RECORDS FOR THIS EXERCISE section start

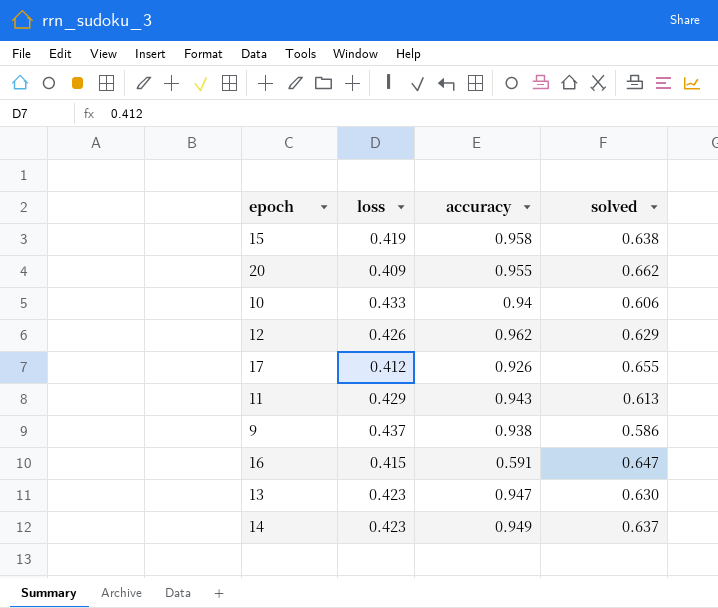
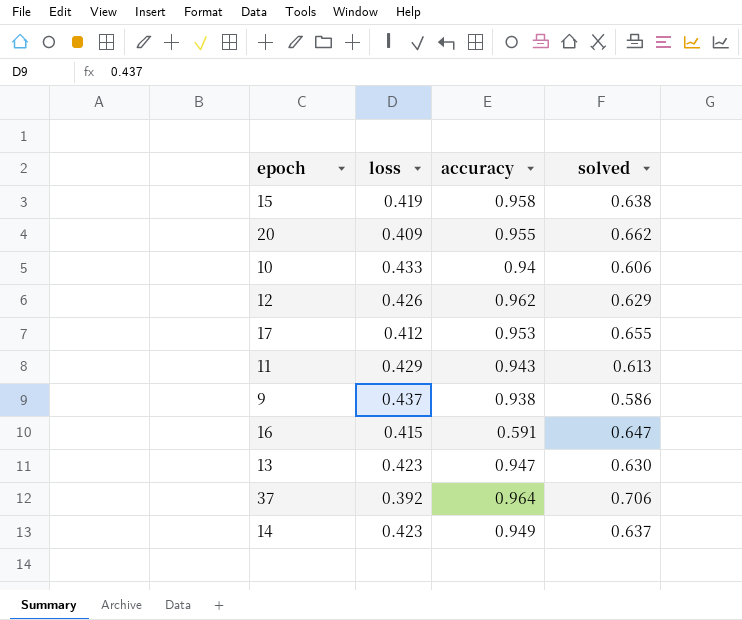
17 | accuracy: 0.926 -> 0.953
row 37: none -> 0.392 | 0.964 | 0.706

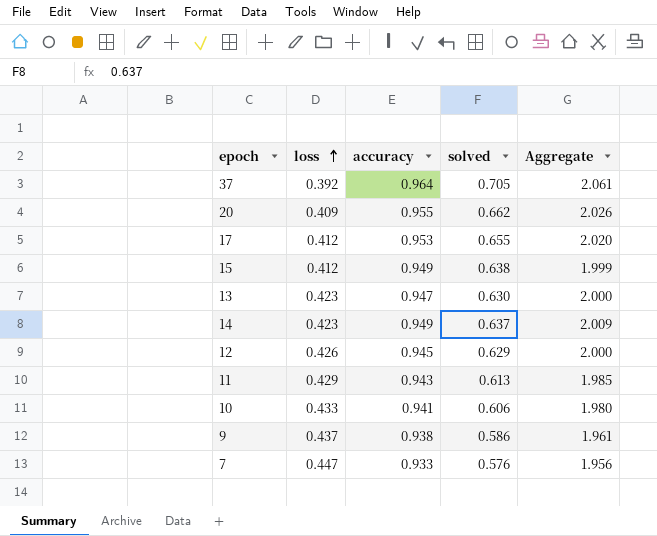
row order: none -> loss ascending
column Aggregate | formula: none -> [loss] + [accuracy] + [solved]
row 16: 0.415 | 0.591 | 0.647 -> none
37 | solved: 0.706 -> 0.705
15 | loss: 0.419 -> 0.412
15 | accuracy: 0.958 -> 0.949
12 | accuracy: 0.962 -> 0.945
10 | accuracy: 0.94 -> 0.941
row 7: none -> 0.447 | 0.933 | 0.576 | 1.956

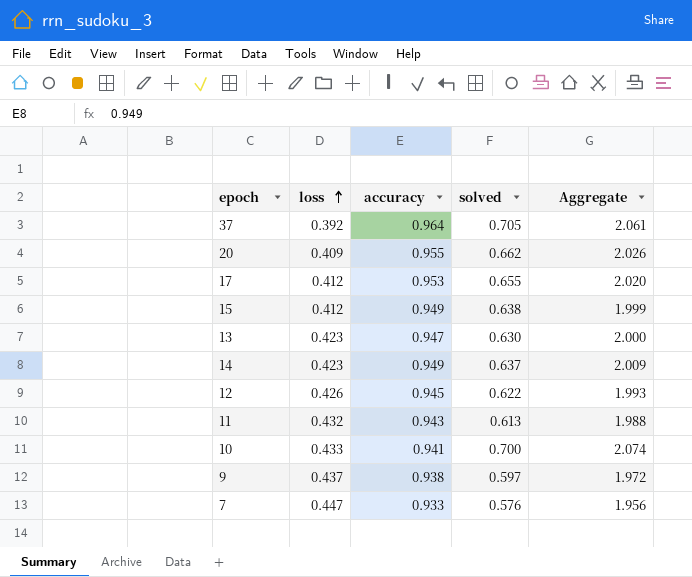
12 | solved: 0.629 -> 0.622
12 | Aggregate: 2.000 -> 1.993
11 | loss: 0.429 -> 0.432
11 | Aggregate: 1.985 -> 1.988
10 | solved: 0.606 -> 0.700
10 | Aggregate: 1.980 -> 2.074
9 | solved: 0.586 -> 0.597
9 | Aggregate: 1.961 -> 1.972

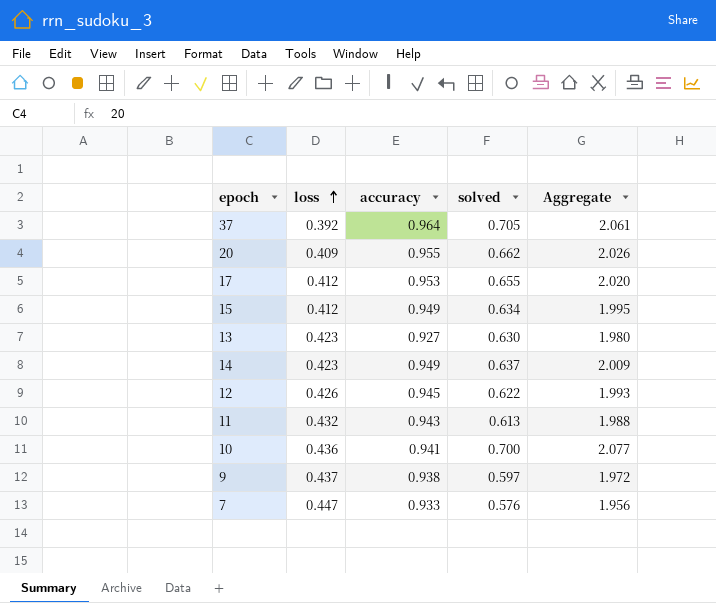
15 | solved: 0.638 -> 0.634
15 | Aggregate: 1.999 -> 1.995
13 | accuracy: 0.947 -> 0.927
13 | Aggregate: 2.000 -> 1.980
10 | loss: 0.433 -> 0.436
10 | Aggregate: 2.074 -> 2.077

RECORDS FOR THIS EXERCISE section end
RECORDS FOR THIS EXERCISE section start

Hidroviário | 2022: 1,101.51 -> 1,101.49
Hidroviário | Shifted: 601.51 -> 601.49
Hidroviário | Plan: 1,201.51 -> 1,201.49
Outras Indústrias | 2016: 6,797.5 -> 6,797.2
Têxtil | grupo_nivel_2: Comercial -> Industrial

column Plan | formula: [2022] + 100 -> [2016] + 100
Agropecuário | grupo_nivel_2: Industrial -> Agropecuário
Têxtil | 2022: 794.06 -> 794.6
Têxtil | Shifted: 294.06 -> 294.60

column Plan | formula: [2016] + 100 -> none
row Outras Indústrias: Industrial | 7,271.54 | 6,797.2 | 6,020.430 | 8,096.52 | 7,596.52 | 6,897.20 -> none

RECORDS FOR THIS EXERCISE section end

ASSIGNMENT: Work through the entries, filtering for the string "Plan", and copy each line that holds it.

EXERCISE RESULT:
Hidroviário | Plan: 1,201.51 -> 1,201.49
column Plan | formula: [2022] + 100 -> [2016] + 100
column Plan | formula: [2016] + 100 -> none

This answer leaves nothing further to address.